A Scattered History of the Blues Vol. 8 : Female Blues

female v8


Some of the earliest pioneers of recorded blues were women, such as Mamie Smith, who in 1920 made Crazy Blues. That record, the first female blues recording, went on to sell 75,000 copies a month making Smith a huge national personality.  Record companies snapped into action and began signing up other African-American women in the hope of repeating the success of Crazy Blues.

Marketed exclusively to African-American consumers, largely by advertisements in black newspapers such as The Chicago Defender and the Pittsburgh Courier, the blues recordings were typically labeled as “race records” to distinguish them from records sold to white audiences.
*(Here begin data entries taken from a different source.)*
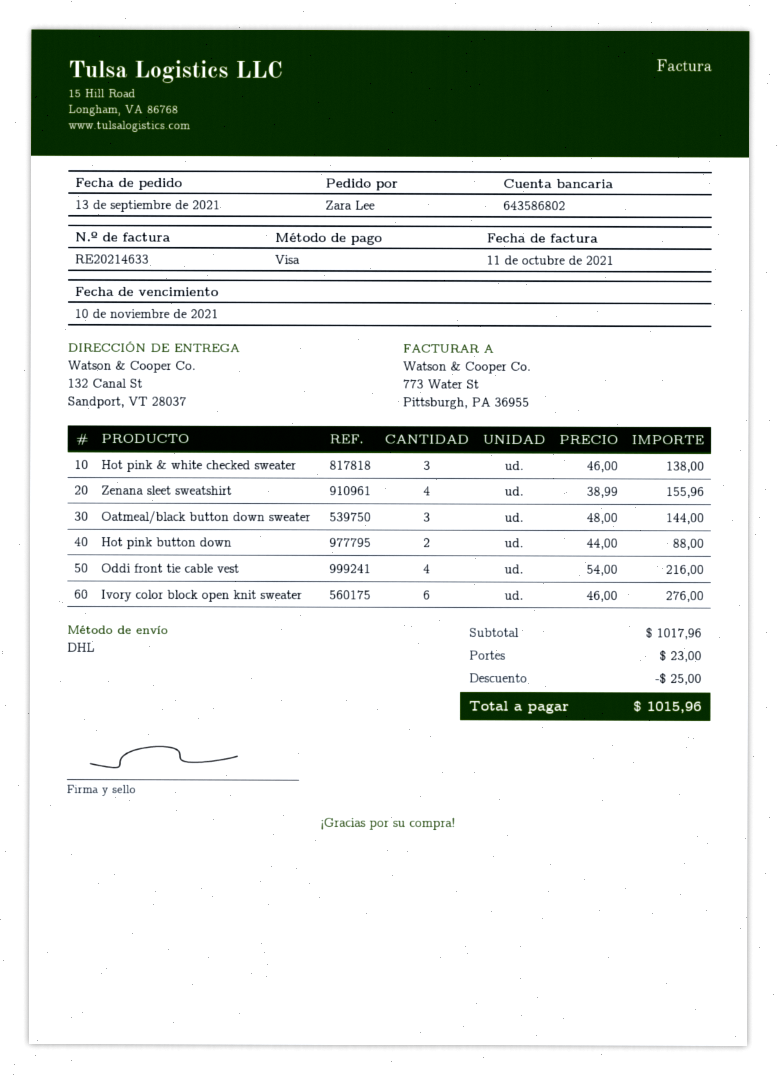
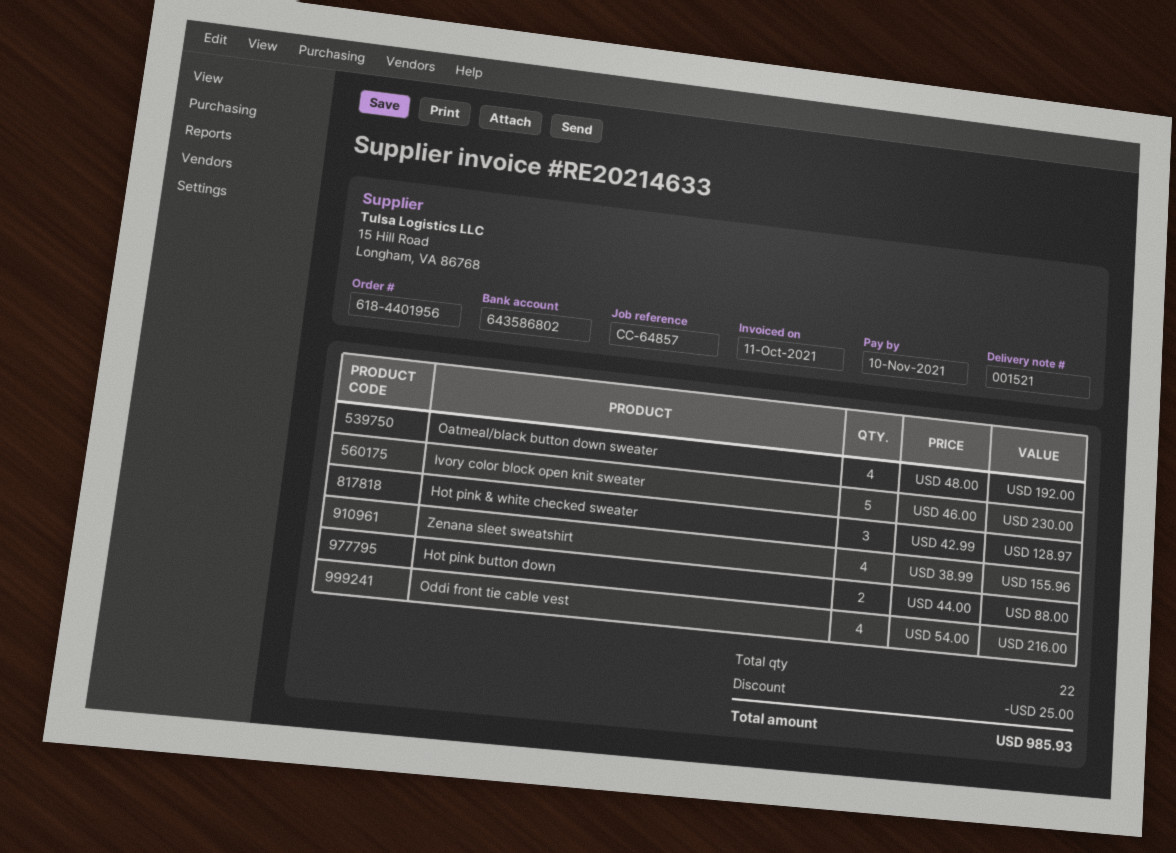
Hot pink & white checked sweater: 3 x 46.00 = 138.00 -> 3 x 42.99 = 128.97
Oatmeal/black button down sweater: 3 x 48.00 = 144.00 -> 4 x 48.00 = 192.00
Ivory color block open knit sweater: 6 x 46.00 = 276.00 -> 5 x 46.00 = 230.00
shipping: 23.00 -> none
total: 1015.96 -> 985.93

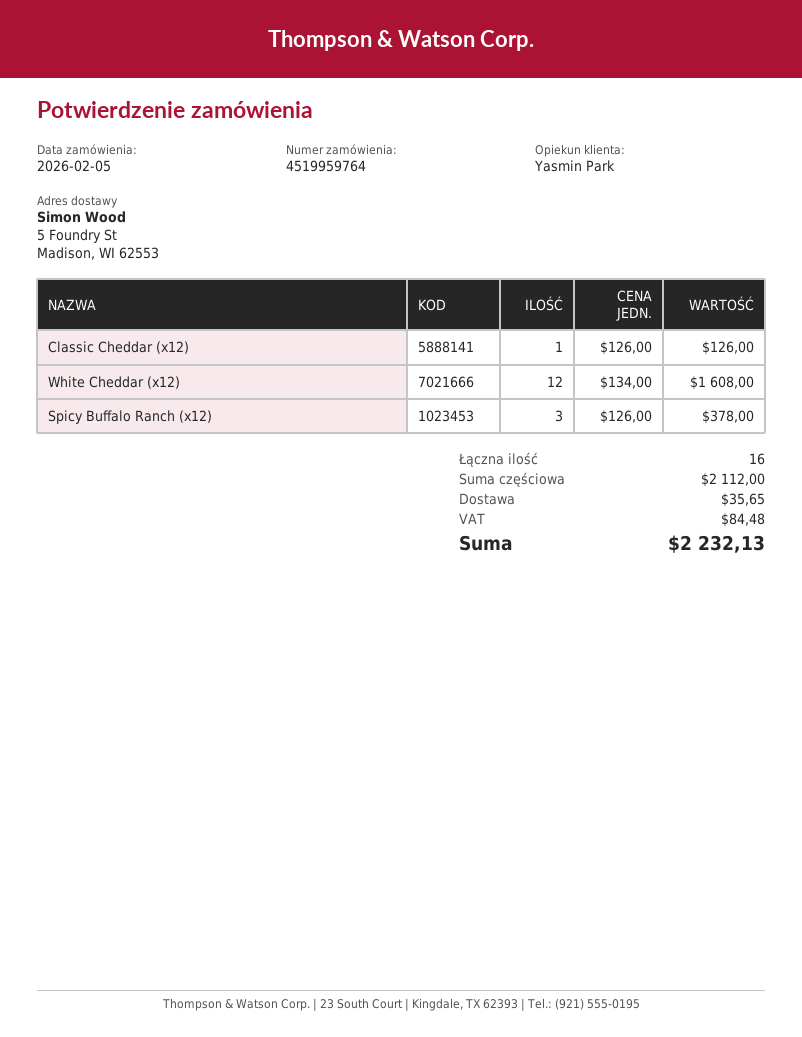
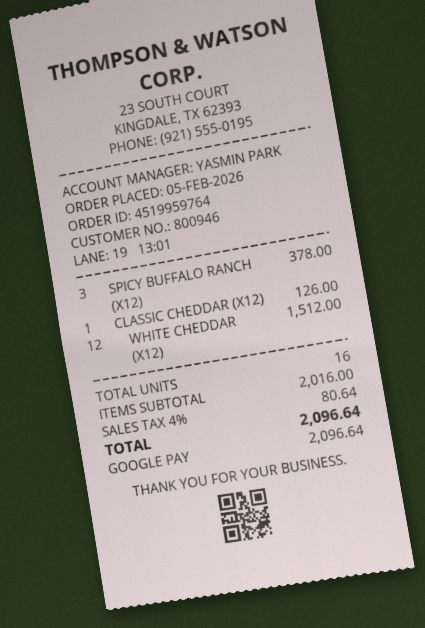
White Cheddar (x12): 12 for 1608.00 -> 12 for 1512.00
subtotal: 2112.00 -> 2016.00
shipping: 35.65 -> none
tax: 84.48 -> 80.64
total: 2232.13 -> 2096.64

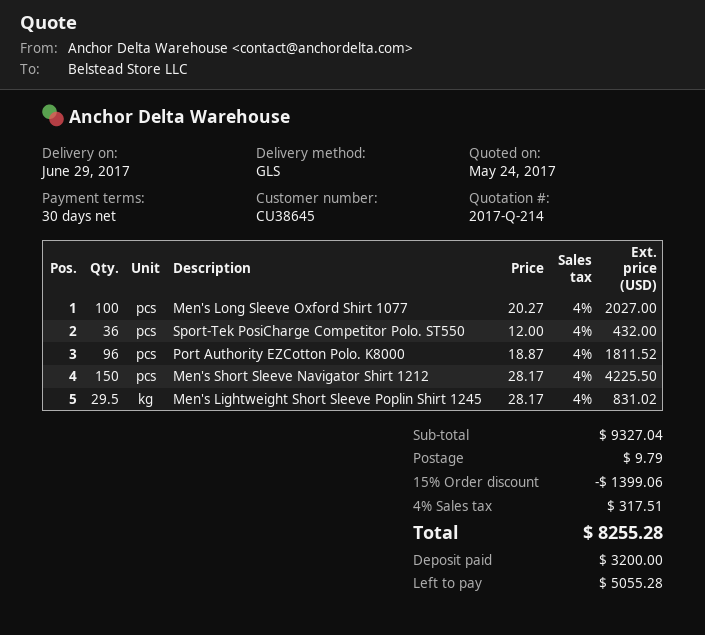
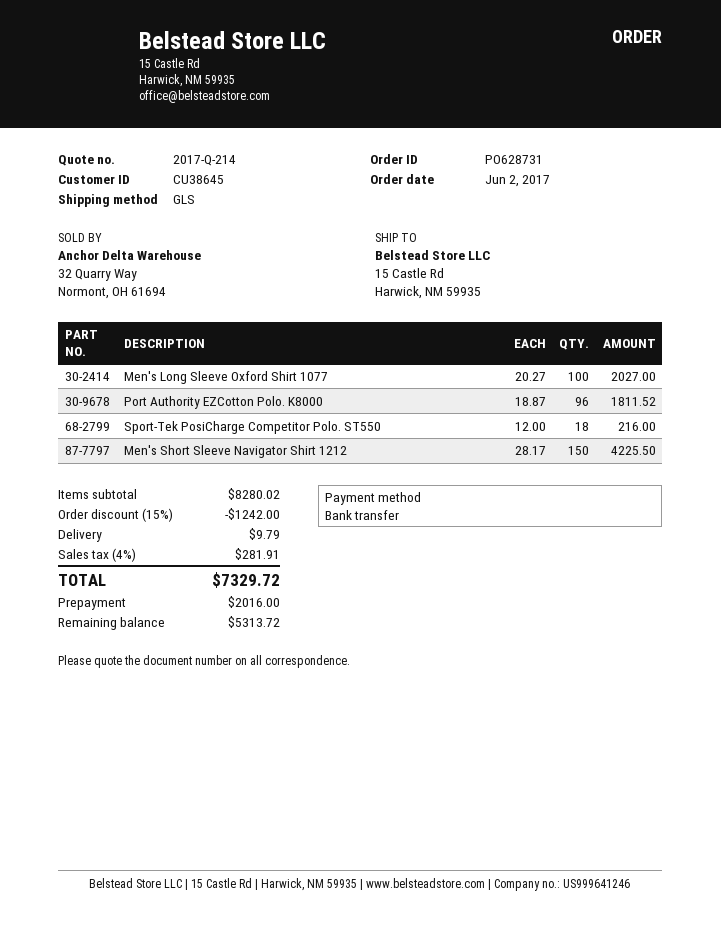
Sport-Tek PosiCharge Competitor Polo. ST550: 36 x 12.00 = 432.00 -> 18 x 12.00 = 216.00
Men's Lightweight Short Sleeve Poplin Shirt 1245: 29.5 x 28.17 = 831.02 -> none
subtotal: 9327.04 -> 8280.02
discount: 15% = 1399.06 -> 15% = 1242.00
tax: 4% = 317.51 -> 4% = 281.91
total: 8255.28 -> 7329.72
deposit: 3200.00 -> 2016.00
balance: 5055.28 -> 5313.72

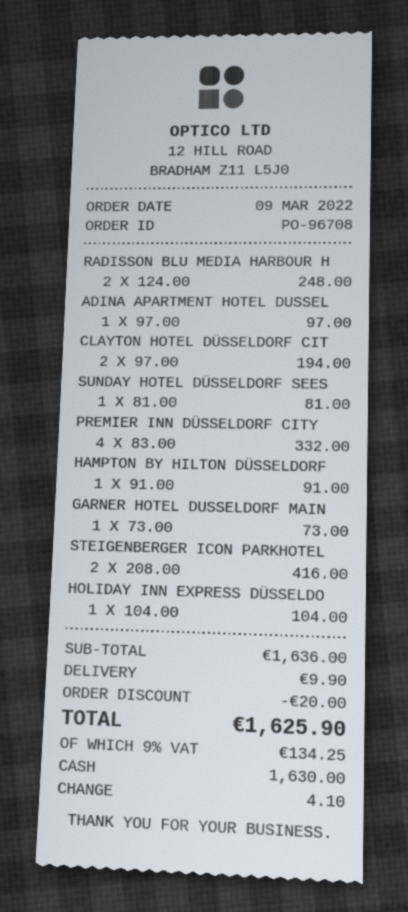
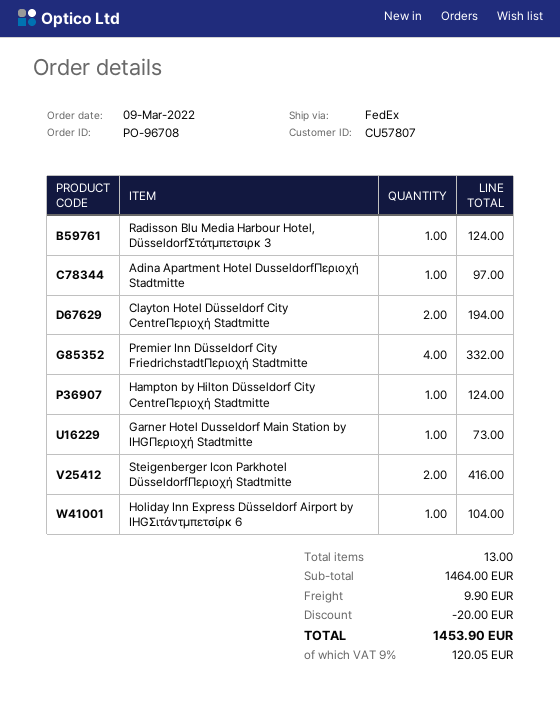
RADISSON BLU MEDIA HARBOUR H: 2 for 248.00 -> 1 for 124.00
SUNDAY HOTEL DÜSSELDORF SEES: 1 for 81.00 -> none
HAMPTON BY HILTON DÜSSELDORF: 1 for 91.00 -> 1 for 124.00
subtotal: 1636.00 -> 1464.00
tax: 9% = 134.25 -> 9% = 120.05
total: 1625.90 -> 1453.90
Nonetheless, the recordings of some of the classic female blues singers were purchased by white buyers as well—for instance, Lucille Hegamin’s recordings on the Paramount label in 1922, which were issued as part of the label’s “popular” series rather than its “race” series.[9]


The most popular of the classic blues singers was Tennessee-born Bessie Smith, who first recorded in 1923. Known as the “Empress of the Blues”, she possessed a large voice with a “T’ain’t Nobody’s Bizness If I Do” attitude. Bessie (who was unrelated to Mamie Smith) had toured on the T. O. B. A. circuit since 1912, originally as a chorus girl; by 1918 she was appearing in her own revue in Atlantic City, New Jersey. She struggled initially to be recorded—three companies turned her down before she was signed with Columbia. She eventually became the highest-paid black artist of the 1920s, and recorded over 160 songs.

Ma Rainey, whose popularity in the South was unrivaled, was little-known in the cities of the North until 1923, when she made her first recordings. She and Bessie Smith brought about a change in the style of the classic blues, as audiences came to prefer their rougher, earthier sound to that of the lighter-voiced, more refined blues singers who had preceded them on record. Ma Rainey recorded over 100 songs, 24 of them her own compositions. According to jazz historian Dan Morgenstern, “Bessie Smith (and all the others who followed in time) learned their art and craft from Ma, directly or indirectly.”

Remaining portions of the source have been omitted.